* WORK REQUEST
Reproduce the data exactly as it stands.

(SUPPLIED RECORDS Opens)

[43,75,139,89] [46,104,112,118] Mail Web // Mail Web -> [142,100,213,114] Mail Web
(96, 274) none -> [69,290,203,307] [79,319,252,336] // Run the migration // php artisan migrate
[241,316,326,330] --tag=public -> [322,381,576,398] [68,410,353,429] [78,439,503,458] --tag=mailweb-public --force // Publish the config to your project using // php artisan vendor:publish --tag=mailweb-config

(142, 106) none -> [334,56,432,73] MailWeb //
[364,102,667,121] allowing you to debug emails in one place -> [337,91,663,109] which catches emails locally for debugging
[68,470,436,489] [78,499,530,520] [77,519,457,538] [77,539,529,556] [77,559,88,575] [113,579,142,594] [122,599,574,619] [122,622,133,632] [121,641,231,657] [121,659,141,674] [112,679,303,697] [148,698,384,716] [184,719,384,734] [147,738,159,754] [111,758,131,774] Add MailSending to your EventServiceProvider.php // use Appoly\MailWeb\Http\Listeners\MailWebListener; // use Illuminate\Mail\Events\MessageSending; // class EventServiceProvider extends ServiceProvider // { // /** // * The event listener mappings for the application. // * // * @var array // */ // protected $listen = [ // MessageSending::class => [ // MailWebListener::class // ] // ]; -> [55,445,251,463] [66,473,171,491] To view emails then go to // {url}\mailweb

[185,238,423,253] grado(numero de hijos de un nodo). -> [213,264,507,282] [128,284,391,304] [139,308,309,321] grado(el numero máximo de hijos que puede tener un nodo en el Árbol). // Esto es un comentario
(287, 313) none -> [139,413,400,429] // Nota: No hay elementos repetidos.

(SUPPLIED RECORDS Closes)

* SOLUTION TO THIS PROBLEM
[43,75,139,89] [46,104,112,118] Mail Web // Mail Web -> [142,100,213,114] Mail Web
(96, 274) none -> [69,290,203,307] [79,319,252,336] // Run the migration // php artisan migrate
[241,316,326,330] --tag=public -> [322,381,576,398] [68,410,353,429] [78,439,503,458] --tag=mailweb-public --force // Publish the config to your project using // php artisan vendor:publish --tag=mailweb-config

(142, 106) none -> [334,56,432,73] MailWeb //
[364,102,667,121] allowing you to debug emails in one place -> [337,91,663,109] which catches emails locally for debugging
[68,470,436,489] [78,499,530,520] [77,519,457,538] [77,539,529,556] [77,559,88,575] [113,579,142,594] [122,599,574,619] [122,622,133,632] [121,641,231,657] [121,659,141,674] [112,679,303,697] [148,698,384,716] [184,719,384,734] [147,738,159,754] [111,758,131,774] Add MailSending to your EventServiceProvider.php // use Appoly\MailWeb\Http\Listeners\MailWebListener; // use Illuminate\Mail\Events\MessageSending; // class EventServiceProvider extends ServiceProvider // { // /** // * The event listener mappings for the application. // * // * @var array // */ // protected $listen = [ // MessageSending::class => [ // MailWebListener::class // ] // ]; -> [55,445,251,463] [66,473,171,491] To view emails then go to // {url}\mailweb

[185,238,423,253] grado(numero de hijos de un nodo). -> [213,264,507,282] [128,284,391,304] [139,308,309,321] grado(el numero máximo de hijos que puede tener un nodo en el Árbol). // Esto es un comentario
(287, 313) none -> [139,413,400,429] // Nota: No hay elementos repetidos.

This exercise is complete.